Se sua empresa já ouviu falar de "destinar imposto de renda para uma causa social" mas nunca entendeu exatamente como isso funciona na prática, você não está sozinho — é um dos mecanismos de incentivo fiscal menos compreendidos pelo setor corporativo brasileiro, apesar de existir há décadas. Este guia explica o conceito em linguagem simples: o que são o FIA e o FMI, como a lógica geral do mecanismo funciona, e por que o próximo passo depois de ler isso precisa ser uma conversa com o contador da empresa, não uma decisão tomada só com base neste texto.
O que é o FIA
FIA é a sigla para Fundo da Infância e Adolescência (também chamado, em alguns municípios, de Fundo Municipal dos Direitos da Criança e do Adolescente). É um mecanismo previsto em lei que permite que pessoa física e pessoa jurídica destinem parte do imposto de renda devido para esse fundo, em vez de recolher esse valor integralmente aos cofres gerais da Receita. O fundo é administrado localmente — cada município (e cada estado, no caso do fundo estadual) tem seu próprio FIA, gerido por um conselho de direitos da criança e do adolescente, que define quais projetos sociais cadastrados podem receber recurso.
O que é o FMI
A mesma lógica existe para a causa do idoso, através do Fundo do Idoso (também chamado de Fundo Municipal do Idoso em muitos municípios): um mecanismo de destinação de imposto de renda, administrado por conselho municipal ou estadual dos direitos da pessoa idosa, que direciona recurso para projetos sociais focados nesse público.

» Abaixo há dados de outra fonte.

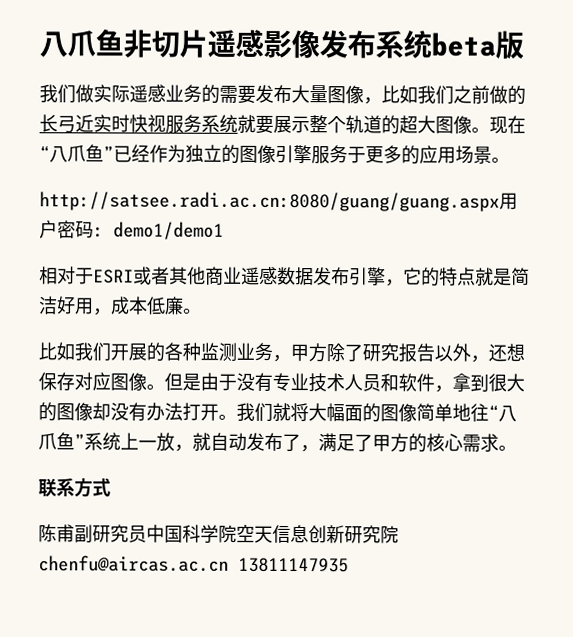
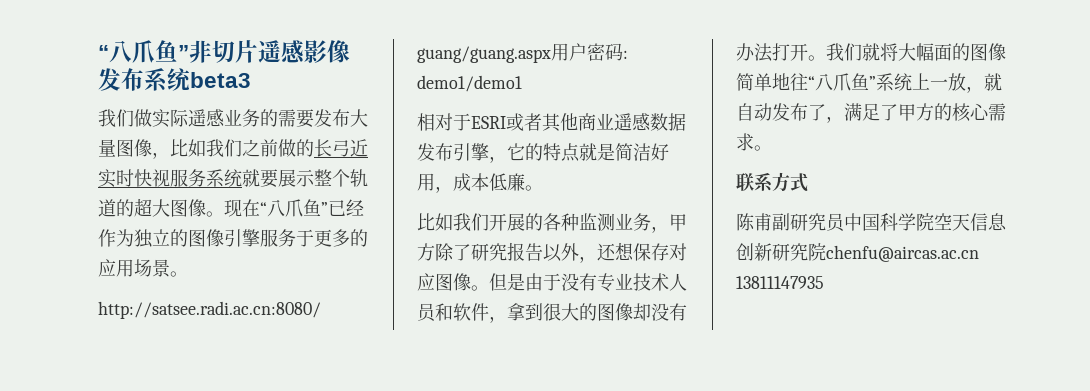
[39,29,124,58] 八爪鱼 -> [98,40,189,63] “八爪鱼”
[431,30,524,59] beta版 -> [190,72,251,88] beta3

A lógica geral do mecanismo — sem prometer número específico
De forma conceitual, o que esses fundos permitem é que parte do imposto de renda que a empresa já deveria pagar seja redirecionado para uma causa social específica, dentro de um limite (teto) estabelecido em lei, em vez de simplesmente ser recolhido de forma genérica. É importante ser direto aqui: o percentual exato desse teto, as regras de enquadramento por regime tributário, e os prazos para fazer a destinação mudam de tempos em tempos e variam conforme a legislação vigente — por isso este texto não vai afirmar um número específico como se fosse garantido hoje. O que sua empresa precisa saber é que o mecanismo existe, que ele é administrado localmente (nem todo município tem processo idêntico) e que o contador da empresa é quem deve confirmar o enquadramento específico antes de qualquer decisão.
Por que isso interessa para uma empresa que já pensa em apoiar uma causa social
A grande vantagem conceitual desse tipo de mecanismo é que ele transforma parte de uma obrigação que a empresa já tem (o imposto devido) em um direcionamento escolhido, em vez de um gasto adicional puro. Isso torna o incentivo fiscal um ponto de entrada relativamente acessível para empresas que querem começar a apoiar causa social de forma estruturada, mesmo sem orçamento extra dedicado a responsabilidade social — porque, dentro do limite legal, não é dinheiro "a mais" saindo do caixa, é dinheiro que já sairia, só que redirecionado.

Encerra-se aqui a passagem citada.